World map with showing plausible transitions in a non-stationary world.
Plausible transitions in a non-stationary world, 2035-2050. Potential tipping elements for the DS28 period suggested by ongoing behavior of the climate, the hydrological cycle and the carbon cycle. Credit: Miner et al. [2024], Figure 2
Editors’ Highlights are summaries of recent papers by AGU’s journal editors.
Source: AGU Advances

Since 2007, the National Academy for Sciences Engineering and Medicine (NASEM) in the United States has recommended Earth Science research and investment priorities every ten years. The Decadal Survey balances the continuation of essential climate variable time series against unmet measurement needs and new Earth Observations made possible by technological breakthroughs.

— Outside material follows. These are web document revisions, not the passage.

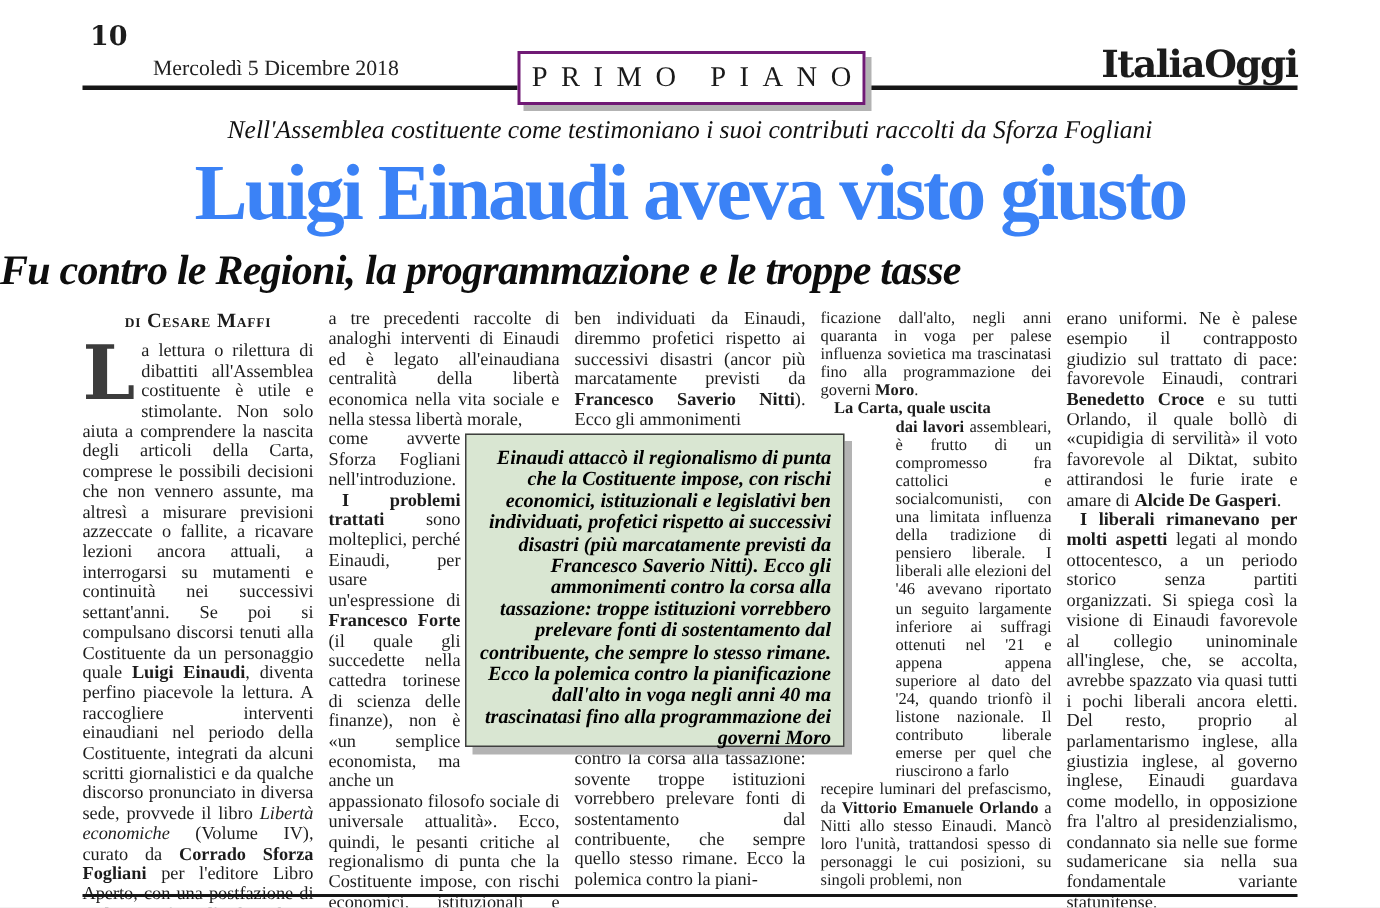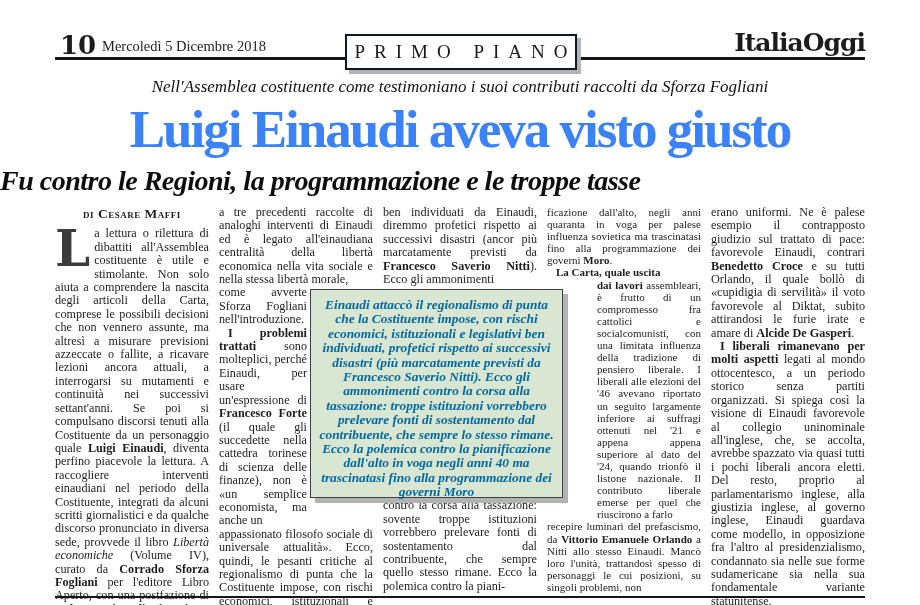"10" .pagenum { font-size: 26px -> 18px; top: 30px -> 14px }
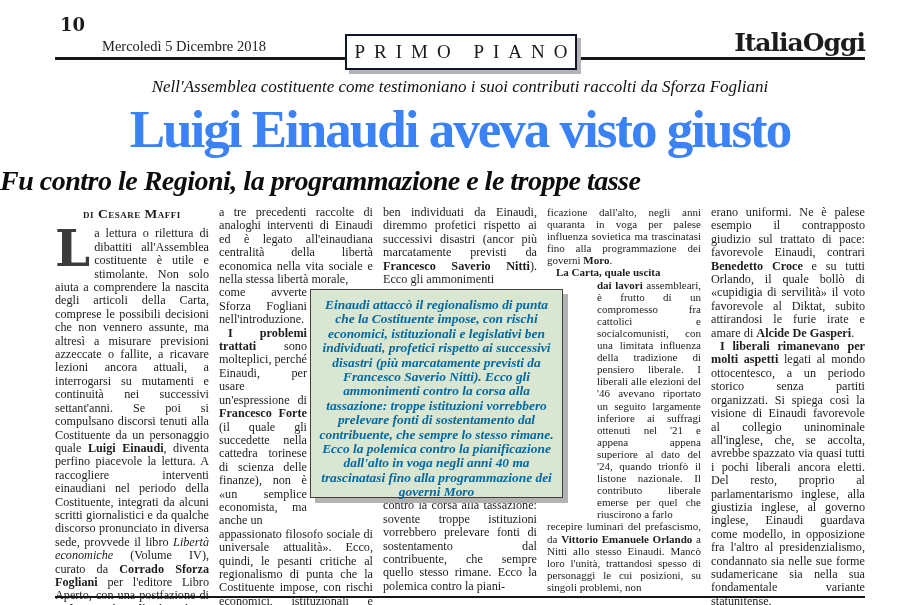"PRIMO PIANO" .secbox { border: 2px solid #0f172a -> 2px solid #701a75 }
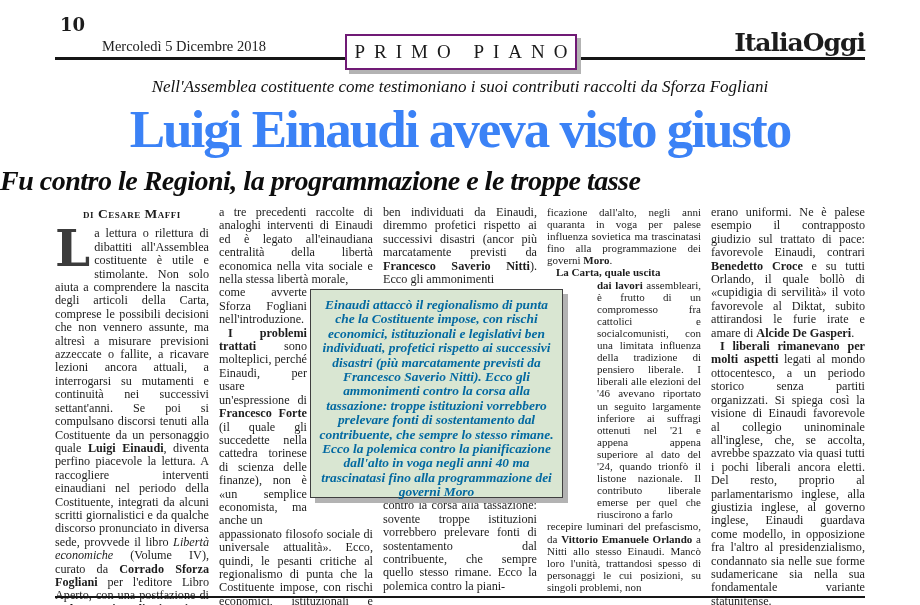"Einaudi attaccò il regionalismo di" .pullquote { color: #0369a1 -> #000000; text-align: center -> right }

The next survey (2027-2028, DS28) will be framed by a rapidly changing world. The climate is changing in both predicted and unexpected ways, and it is challenging to project observing needs for the climate future. Likely changes include more frequent and intense extremes, the potential to cross multiple tipping points, amplifying hydrologic extremes, as well as changing carbon fluxes across ecosystems.

Miner et al. [2024] suggest that the DS28 requires a novel, forward-thinking approach to create an Earth observing system for priorities in the 2030s-2040s. To understand a world increasingly dominated by extremes, the DS28 should strive to project an unpredictable future.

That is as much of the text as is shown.